Start of Given information
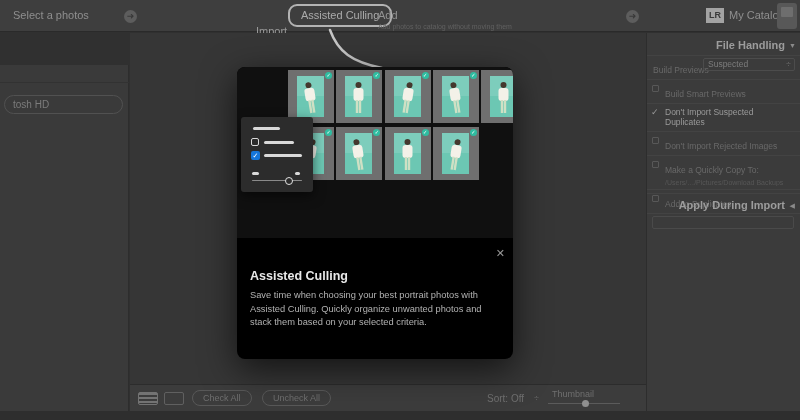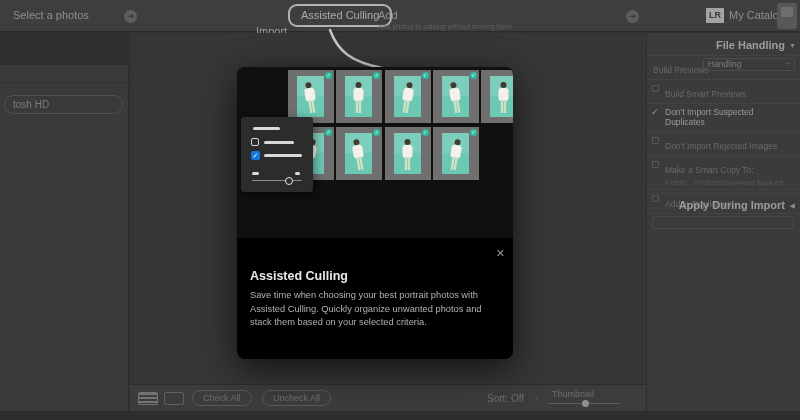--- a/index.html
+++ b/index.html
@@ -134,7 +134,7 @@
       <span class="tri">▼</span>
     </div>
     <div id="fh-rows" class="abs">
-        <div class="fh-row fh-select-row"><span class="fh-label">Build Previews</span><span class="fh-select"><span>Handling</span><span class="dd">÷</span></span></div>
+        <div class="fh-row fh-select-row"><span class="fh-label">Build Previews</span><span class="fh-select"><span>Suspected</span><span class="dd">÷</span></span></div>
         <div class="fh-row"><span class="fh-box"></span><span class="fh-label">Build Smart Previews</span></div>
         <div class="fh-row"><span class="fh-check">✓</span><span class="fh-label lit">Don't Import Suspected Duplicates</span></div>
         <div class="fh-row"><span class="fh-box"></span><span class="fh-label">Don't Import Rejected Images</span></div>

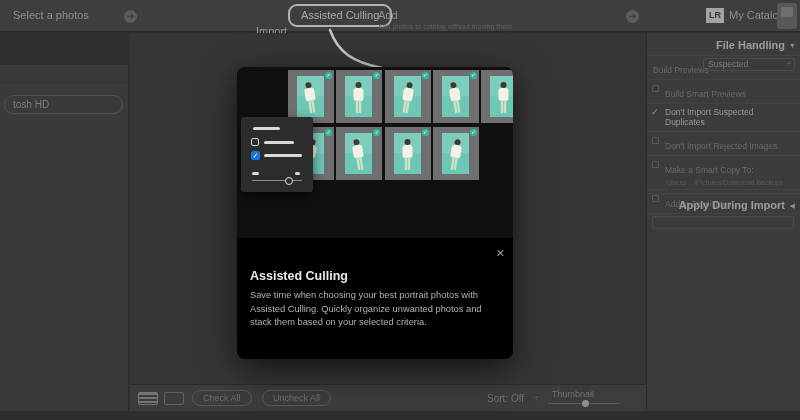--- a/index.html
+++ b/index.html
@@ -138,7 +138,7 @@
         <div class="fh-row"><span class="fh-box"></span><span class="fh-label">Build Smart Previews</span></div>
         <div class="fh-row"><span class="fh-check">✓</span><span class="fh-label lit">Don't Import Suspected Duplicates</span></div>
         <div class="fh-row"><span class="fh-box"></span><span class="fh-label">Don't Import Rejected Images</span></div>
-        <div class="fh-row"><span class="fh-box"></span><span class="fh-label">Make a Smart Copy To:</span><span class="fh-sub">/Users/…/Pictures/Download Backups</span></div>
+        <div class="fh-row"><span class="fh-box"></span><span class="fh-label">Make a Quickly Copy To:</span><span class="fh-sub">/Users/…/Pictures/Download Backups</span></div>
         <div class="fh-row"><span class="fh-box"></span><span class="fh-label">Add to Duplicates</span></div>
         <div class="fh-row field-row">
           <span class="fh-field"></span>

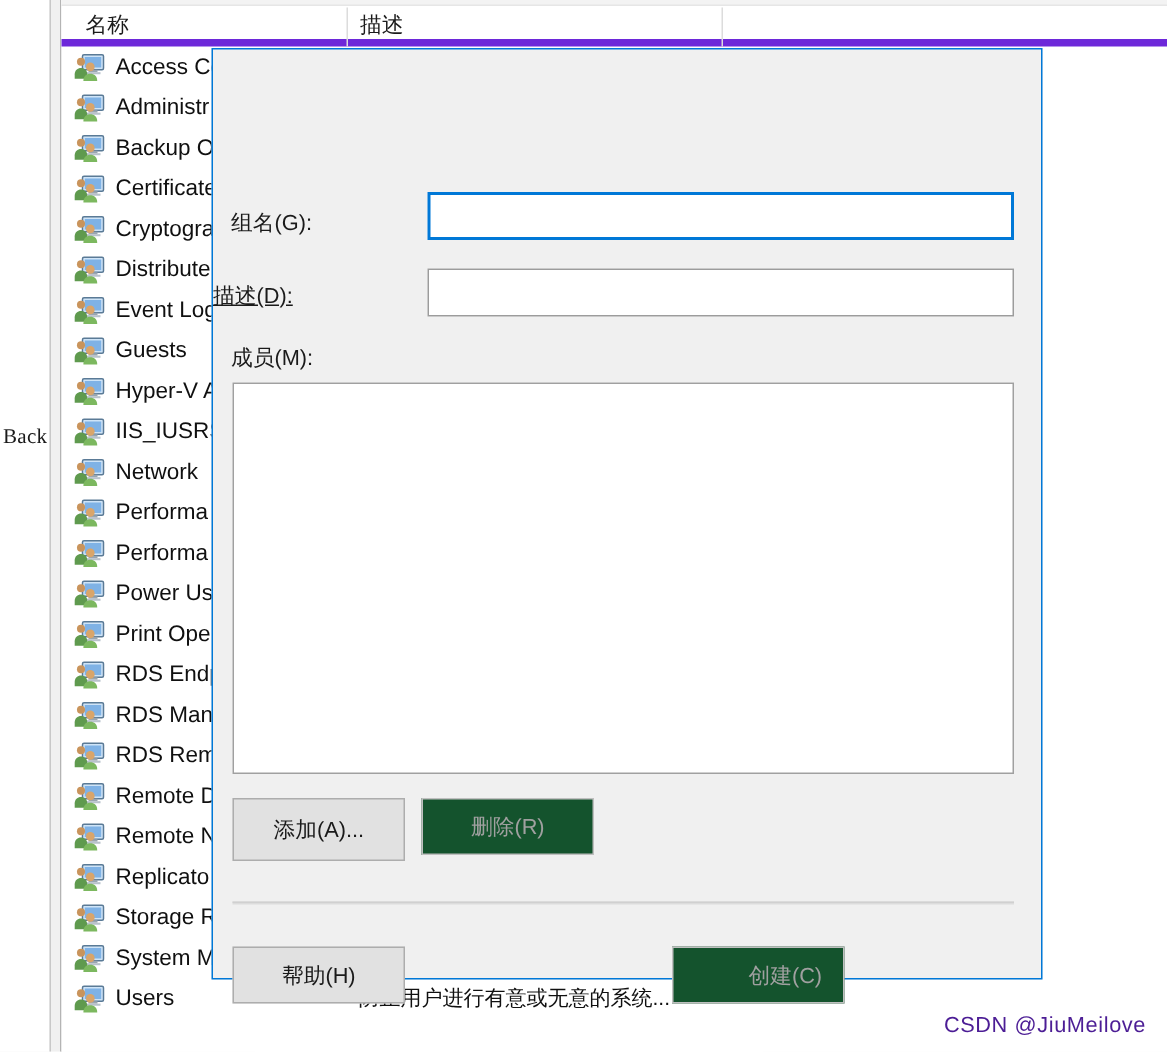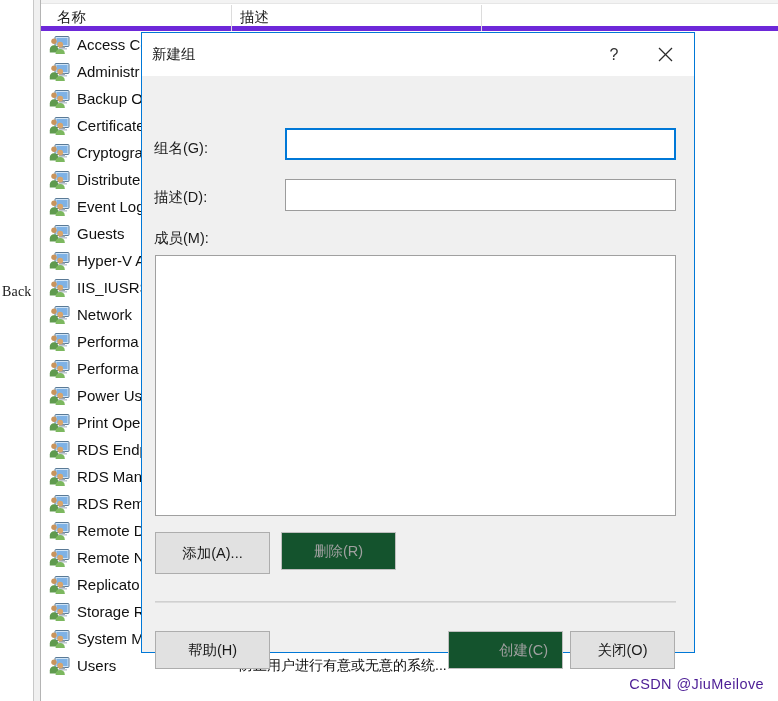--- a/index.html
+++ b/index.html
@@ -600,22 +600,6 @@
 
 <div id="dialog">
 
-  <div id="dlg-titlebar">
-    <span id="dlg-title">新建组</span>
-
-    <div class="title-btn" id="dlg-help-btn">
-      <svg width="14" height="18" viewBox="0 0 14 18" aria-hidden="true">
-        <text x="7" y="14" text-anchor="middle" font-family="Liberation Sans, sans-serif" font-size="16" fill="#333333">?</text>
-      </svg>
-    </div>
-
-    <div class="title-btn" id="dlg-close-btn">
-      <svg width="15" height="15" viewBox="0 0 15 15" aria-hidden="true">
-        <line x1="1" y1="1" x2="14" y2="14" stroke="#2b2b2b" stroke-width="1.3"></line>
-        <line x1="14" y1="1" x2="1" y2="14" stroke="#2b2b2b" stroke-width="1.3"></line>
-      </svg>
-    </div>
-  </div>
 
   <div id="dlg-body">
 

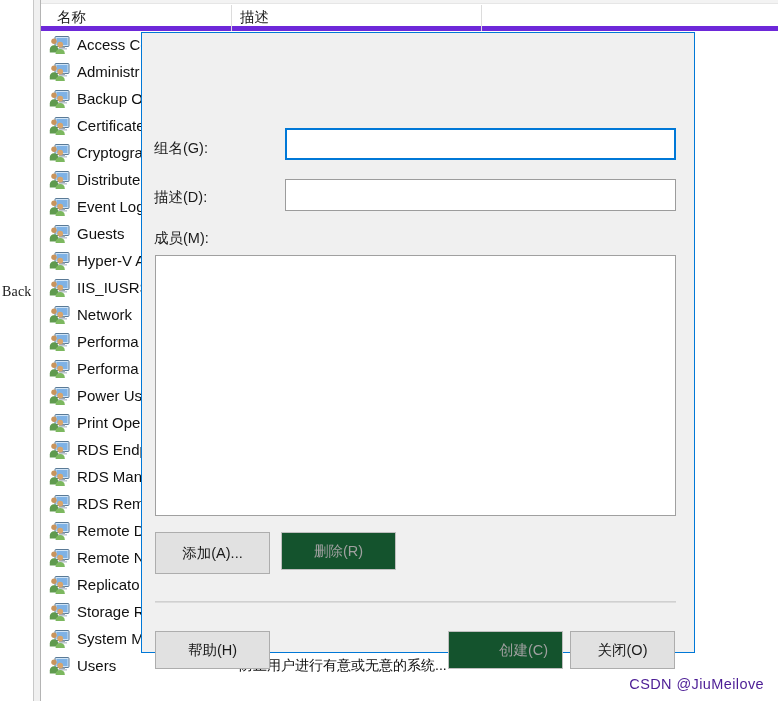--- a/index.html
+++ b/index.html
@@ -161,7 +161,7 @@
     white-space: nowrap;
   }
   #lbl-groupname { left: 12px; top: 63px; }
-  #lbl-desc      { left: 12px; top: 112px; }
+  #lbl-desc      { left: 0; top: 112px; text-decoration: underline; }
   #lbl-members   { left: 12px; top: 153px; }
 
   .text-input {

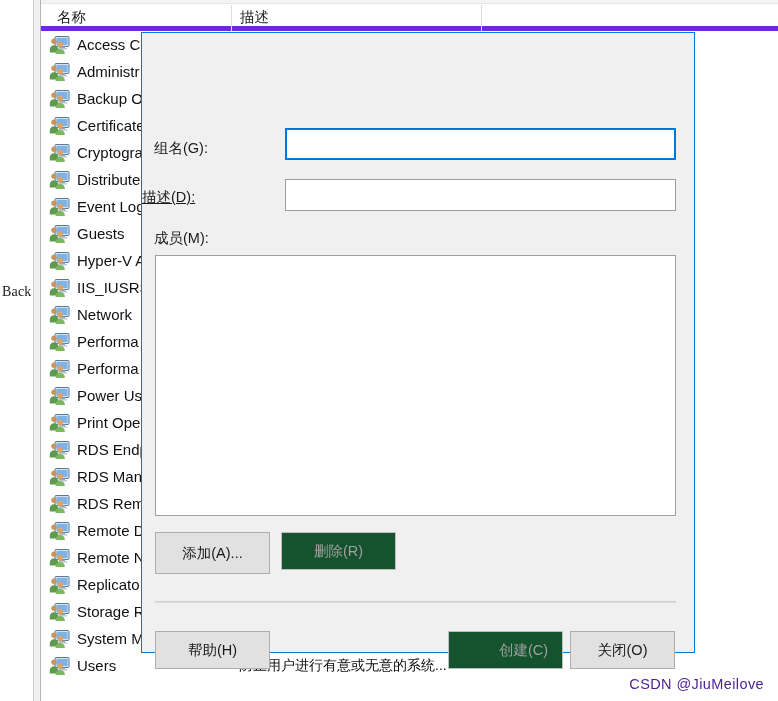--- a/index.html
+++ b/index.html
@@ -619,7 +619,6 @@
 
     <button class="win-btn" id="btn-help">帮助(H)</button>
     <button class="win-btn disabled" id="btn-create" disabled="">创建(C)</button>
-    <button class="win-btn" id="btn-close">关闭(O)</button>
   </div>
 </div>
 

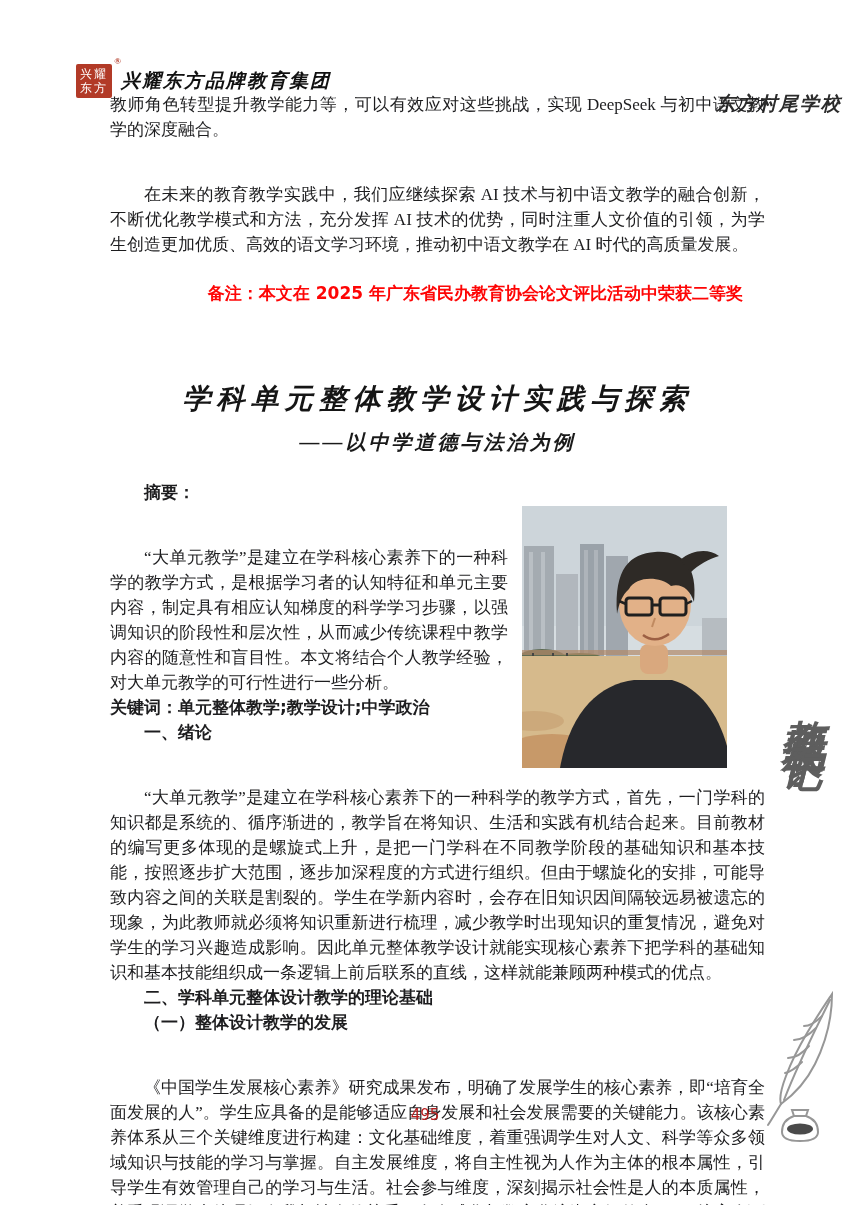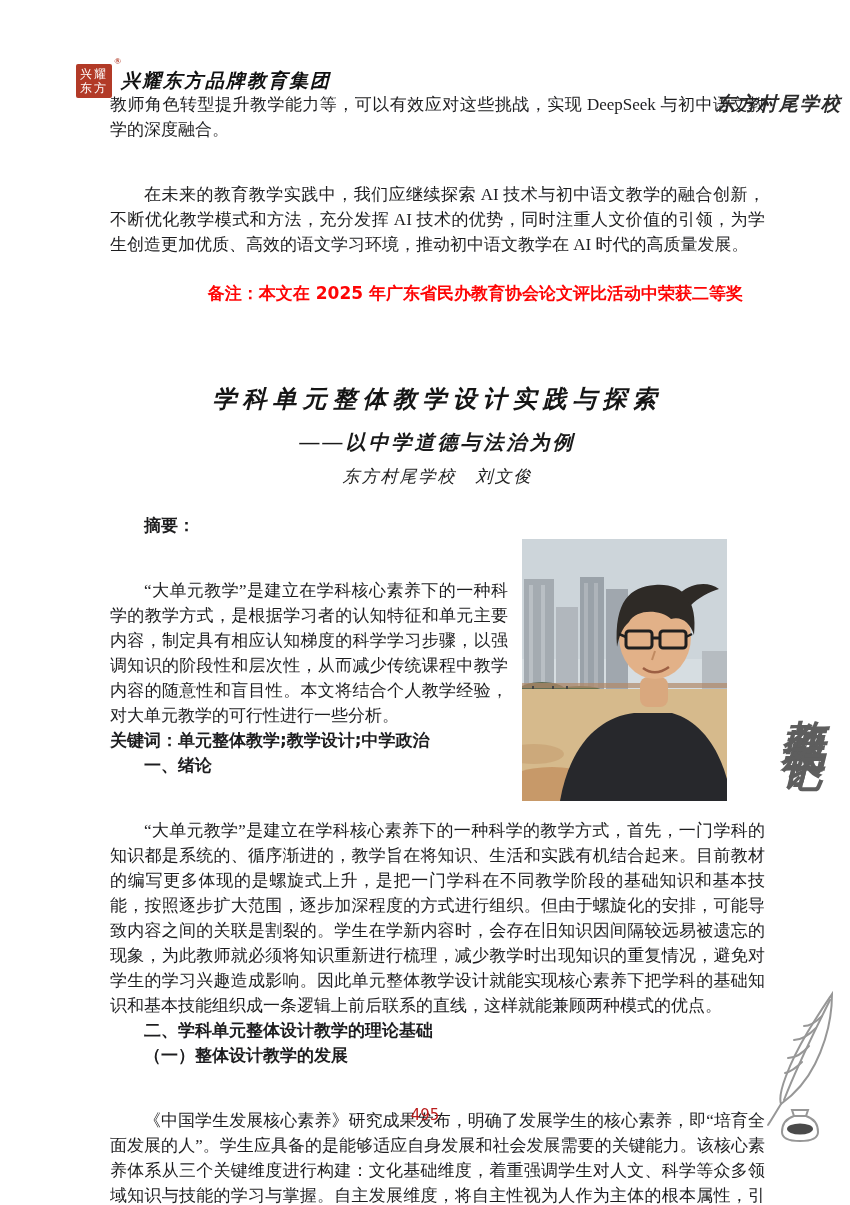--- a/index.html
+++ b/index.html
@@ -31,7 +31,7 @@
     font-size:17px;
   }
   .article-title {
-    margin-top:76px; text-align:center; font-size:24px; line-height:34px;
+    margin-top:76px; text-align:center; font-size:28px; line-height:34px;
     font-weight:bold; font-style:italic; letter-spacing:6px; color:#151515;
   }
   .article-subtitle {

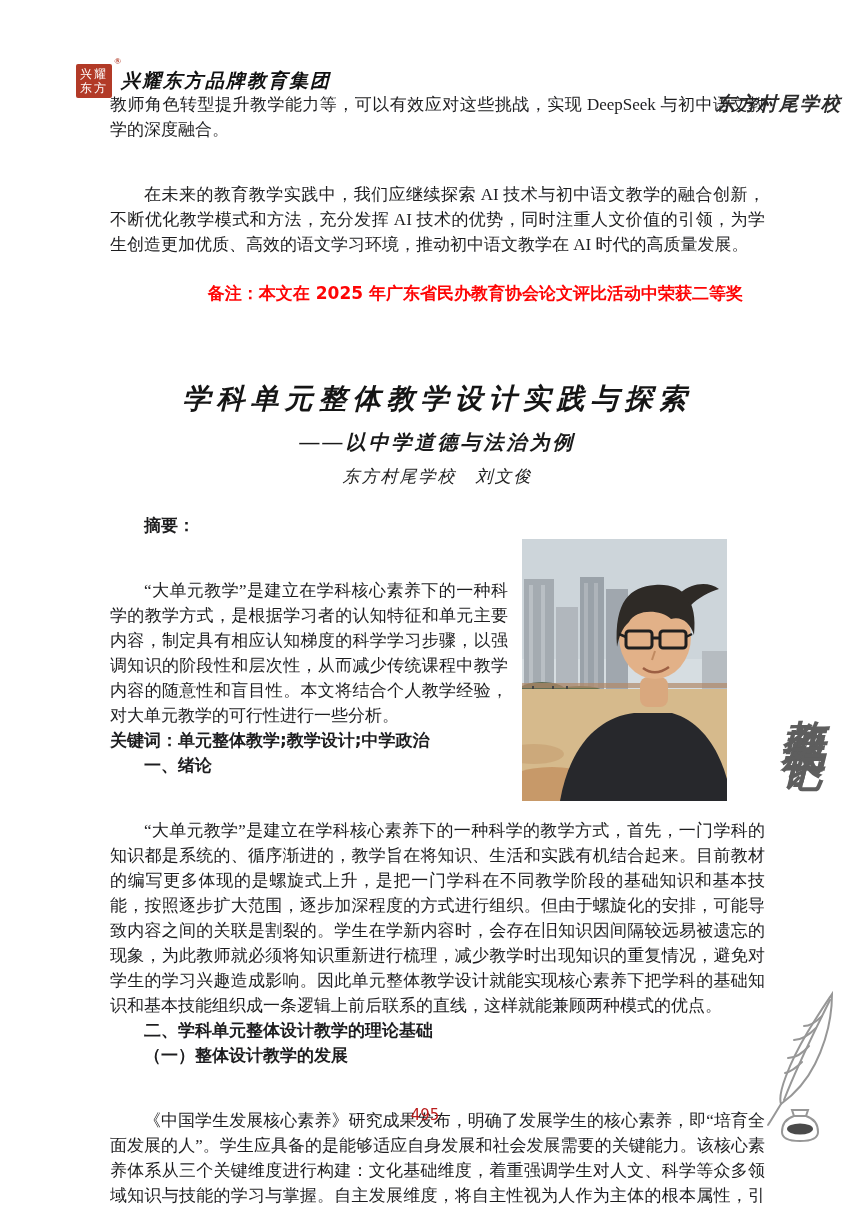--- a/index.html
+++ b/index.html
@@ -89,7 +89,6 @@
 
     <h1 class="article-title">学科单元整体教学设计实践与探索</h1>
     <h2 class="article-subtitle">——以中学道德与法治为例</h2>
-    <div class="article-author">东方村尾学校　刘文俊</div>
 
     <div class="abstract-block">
End of Given information
Although the records contain pictures, restate them word for word with those pictures left out.

■ Exercise solution ■
--- a/index.html
+++ b/index.html
@@ -134,7 +134,7 @@
       <span class="tri">▼</span>
     </div>
     <div id="fh-rows" class="abs">
-        <div class="fh-row fh-select-row"><span class="fh-label">Build Previews</span><span class="fh-select"><span>Handling</span><span class="dd">÷</span></span></div>
+        <div class="fh-row fh-select-row"><span class="fh-label">Build Previews</span><span class="fh-select"><span>Suspected</span><span class="dd">÷</span></span></div>
         <div class="fh-row"><span class="fh-box"></span><span class="fh-label">Build Smart Previews</span></div>
         <div class="fh-row"><span class="fh-check">✓</span><span class="fh-label lit">Don't Import Suspected Duplicates</span></div>
         <div class="fh-row"><span class="fh-box"></span><span class="fh-label">Don't Import Rejected Images</span></div>

--- a/index.html
+++ b/index.html
@@ -138,7 +138,7 @@
         <div class="fh-row"><span class="fh-box"></span><span class="fh-label">Build Smart Previews</span></div>
         <div class="fh-row"><span class="fh-check">✓</span><span class="fh-label lit">Don't Import Suspected Duplicates</span></div>
         <div class="fh-row"><span class="fh-box"></span><span class="fh-label">Don't Import Rejected Images</span></div>
-        <div class="fh-row"><span class="fh-box"></span><span class="fh-label">Make a Smart Copy To:</span><span class="fh-sub">/Users/…/Pictures/Download Backups</span></div>
+        <div class="fh-row"><span class="fh-box"></span><span class="fh-label">Make a Quickly Copy To:</span><span class="fh-sub">/Users/…/Pictures/Download Backups</span></div>
         <div class="fh-row"><span class="fh-box"></span><span class="fh-label">Add to Duplicates</span></div>
         <div class="fh-row field-row">
           <span class="fh-field"></span>

--- a/index.html
+++ b/index.html
@@ -600,22 +600,6 @@
 
 <div id="dialog">
 
-  <div id="dlg-titlebar">
-    <span id="dlg-title">新建组</span>
-
-    <div class="title-btn" id="dlg-help-btn">
-      <svg width="14" height="18" viewBox="0 0 14 18" aria-hidden="true">
-        <text x="7" y="14" text-anchor="middle" font-family="Liberation Sans, sans-serif" font-size="16" fill="#333333">?</text>
-      </svg>
-    </div>
-
-    <div class="title-btn" id="dlg-close-btn">
-      <svg width="15" height="15" viewBox="0 0 15 15" aria-hidden="true">
-        <line x1="1" y1="1" x2="14" y2="14" stroke="#2b2b2b" stroke-width="1.3"></line>
-        <line x1="14" y1="1" x2="1" y2="14" stroke="#2b2b2b" stroke-width="1.3"></line>
-      </svg>
-    </div>
-  </div>
 
   <div id="dlg-body">
 

--- a/index.html
+++ b/index.html
@@ -161,7 +161,7 @@
     white-space: nowrap;
   }
   #lbl-groupname { left: 12px; top: 63px; }
-  #lbl-desc      { left: 12px; top: 112px; }
+  #lbl-desc      { left: 0; top: 112px; text-decoration: underline; }
   #lbl-members   { left: 12px; top: 153px; }
 
   .text-input {

--- a/index.html
+++ b/index.html
@@ -619,7 +619,6 @@
 
     <button class="win-btn" id="btn-help">帮助(H)</button>
     <button class="win-btn disabled" id="btn-create" disabled="">创建(C)</button>
-    <button class="win-btn" id="btn-close">关闭(O)</button>
   </div>
 </div>
 

--- a/index.html
+++ b/index.html
@@ -31,7 +31,7 @@
     font-size:17px;
   }
   .article-title {
-    margin-top:76px; text-align:center; font-size:24px; line-height:34px;
+    margin-top:76px; text-align:center; font-size:28px; line-height:34px;
     font-weight:bold; font-style:italic; letter-spacing:6px; color:#151515;
   }
   .article-subtitle {

--- a/index.html
+++ b/index.html
@@ -89,7 +89,6 @@
 
     <h1 class="article-title">学科单元整体教学设计实践与探索</h1>
     <h2 class="article-subtitle">——以中学道德与法治为例</h2>
-    <div class="article-author">东方村尾学校　刘文俊</div>
 
     <div class="abstract-block">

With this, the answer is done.